Mes résultats révèlent aussi que les riders font partie de ces citadins qui n’ont pas besoin de quitter la ville pour « prendre un bol d’air », selon l’expression consacrée. En fait ils ne vivent pas la ville comme un territoire hostile. Dans ce monde, les espaces naturels ne sont pas obligatoirement les plus attractifs. Les riders sont, comme de nombreux résidents des grandes villes, de plus en plus coupés des espaces naturels (Féménias et al., 2011), mais ils ne le vivent pas forcément mal. La ville n’est pas un territoire qu’il faut quitter à la moindre occasion à la recherche d’un peu de quiétude. Les micro-coupures, le temps d’un weekend, font aussi partie de leur emploi du temps, mais, contrairement à ce qui a pu être identifié par Marie Cheree Bellenger et Olivier Sirost (2017), les destinations privilégiées ne sont pas des espaces de nature à proximité des centres urbains. C’est souvent même un autre centre urbain. Les observations que j’ai pu faire à Montpellier font ressortir que les riders se déplacent régulièrement à Perpignan, à Marseille et à Lyon, alors que certains d’entre eux ne sont jamais allés au sommet du pic Saint-Loup (qui est pourtant la randonnée familiale la plus connue aux abords de Montpellier). Dans les faits, contrairement à d’autres citadins, les riders s’épanouissent dans les trépidations de la vie urbaine occidentale. La ville est pour eux un territoire à découvrir et qui peut être réenchanté grâce aux sports de rue. Les riders sont urbaphiles parce qu’ils arrivent à construire un état d’osmose avec la ville. Ils vivent l’urbain dans un aller-retour, une interpénétration, un état de diffusion et d’influence réciproque. Le tourisme pratiqué par ces riders n’est peut-être pas un tourisme de santé au sens propre, mais il procure quand même une forme de bien-être et d’épanouissement. « Quand je roule dans une ville que je ne connais pas, ça me fait du bien. Je me balade. Je prends mon temps. Je regarde ce qu’il y a autour de moi… C’est vrai que c’est souvent sale et parfois ça pue, mais ça ne me dérange pas vraiment… Les session street ça fait quand même une coupure dans le quotidien. » (Bastien, skateboarder, 2019)

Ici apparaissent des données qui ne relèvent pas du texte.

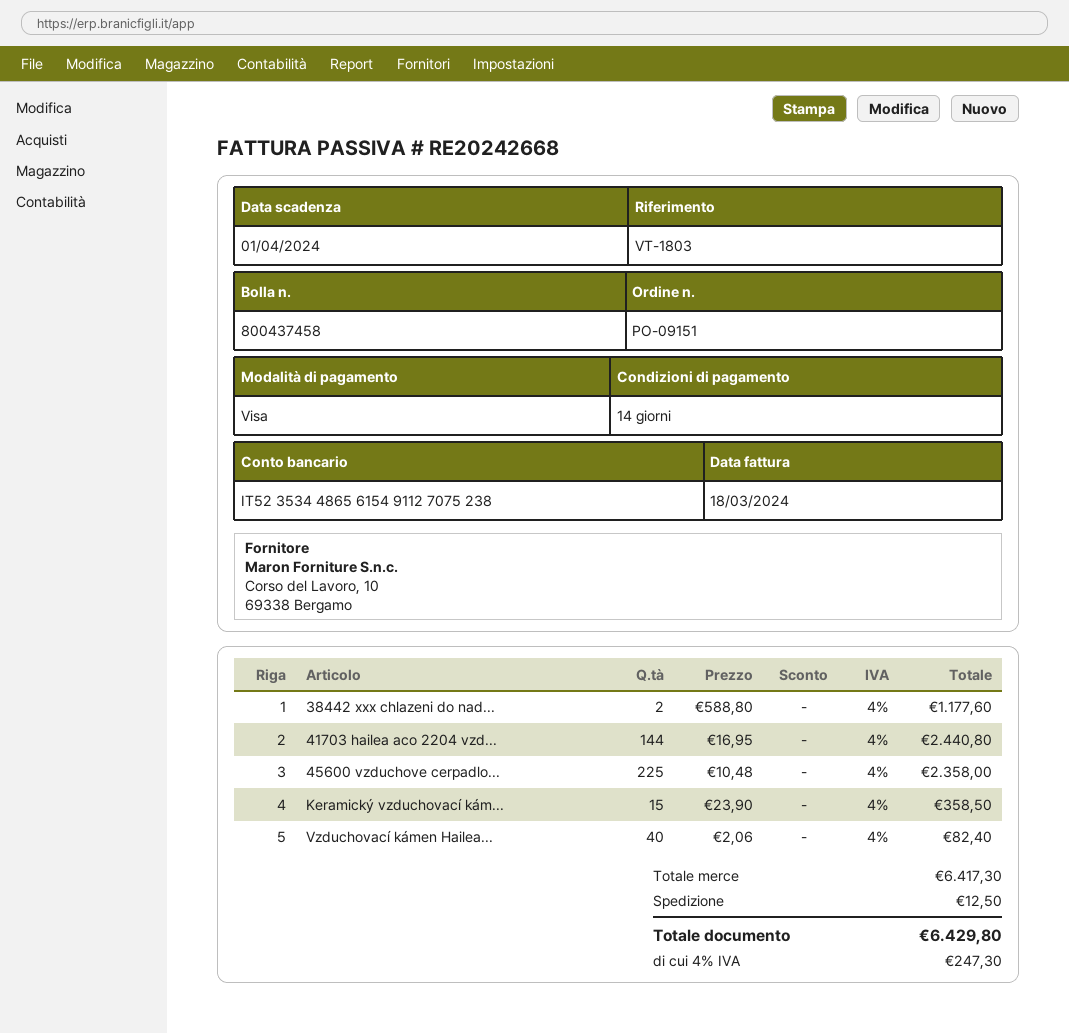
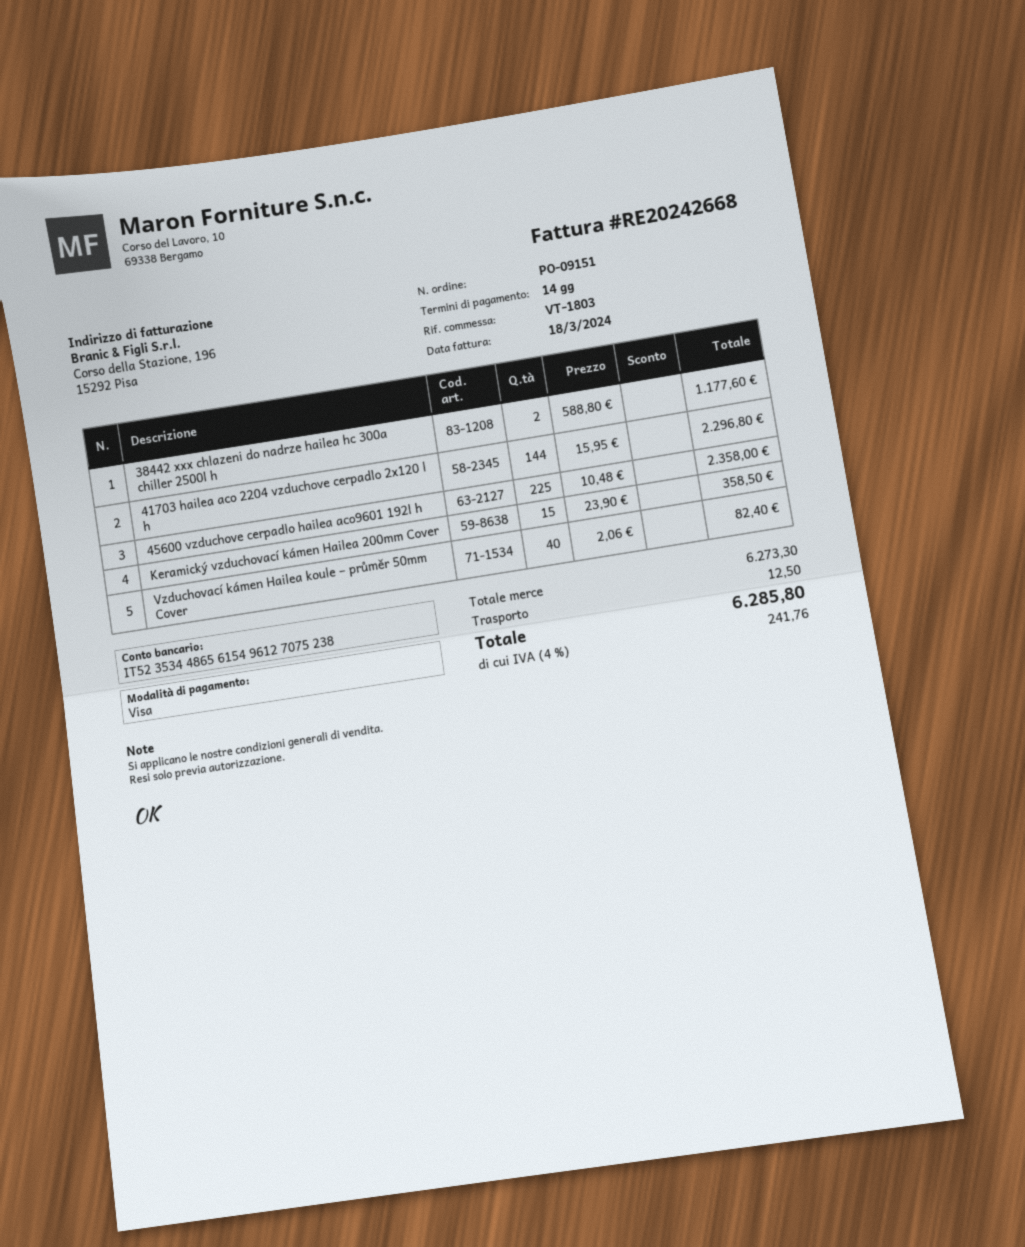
bank account: IT5235344865615491127075238 -> IT5235344865615496127075238
41703 hailea aco 2204 vzd...: 144 x 16.95 = 2440.80 -> 144 x 15.95 = 2296.80
subtotal: 6417.30 -> 6273.30
tax: 4% = 247.30 -> 4% = 241.76
total: 6429.80 -> 6285.80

Les résultats de mes analyses montrent par ailleurs que le voyage peut être considéré par les riders comme un rite de passage (Van Gennep, 1960). Comme je l’aborderai plus bas, il est stéréotypé, mais il participe aussi à un changement de statut social au sein de la communauté. Le voyage permet de multiplier les liens sociaux et de créer des relations parfois durables entre des personnes géographiquement éloignées, mais il permet aussi d’être reconnu et de se sentir intégré socialement. C’est également par ce biais qu’il procure aux riders un état de bien-être et de satisfaction. Les entretiens que j’ai menés confirment que c’est un incontournable pour tous ceux qui cherchent à être considérés comme de véritables riders. Pierre Bourdieu (1982) l’explique très bien, le rite de passage est un rite d’institution au sens actif parce qu’il consacre et qu’il légitime. Dans mon cas, faire un road trip est un acte symbolique qui transforme les représentations et les comportements des autres agents à l’égard de celui qui voyage. On voit d’ailleurs, comme dans d’autres rites de passage dans d’autres communautés, qu’il est ici aussi porteur d’une forme de religiosité. « C’est facile de devenir fort dans sa ville, sur ses spots… mais les vrais skateurs sont ceux qui sont capables de s’adapter, d’être bons partout où ils vont. » (Charly, rider roller, 2018) « Voyager c’est un peu la base. Si tu n’as jamais bougé de chez toi, c’est que tu n’as pas compris quelque chose. » (Bastien, skateboarder, 2019)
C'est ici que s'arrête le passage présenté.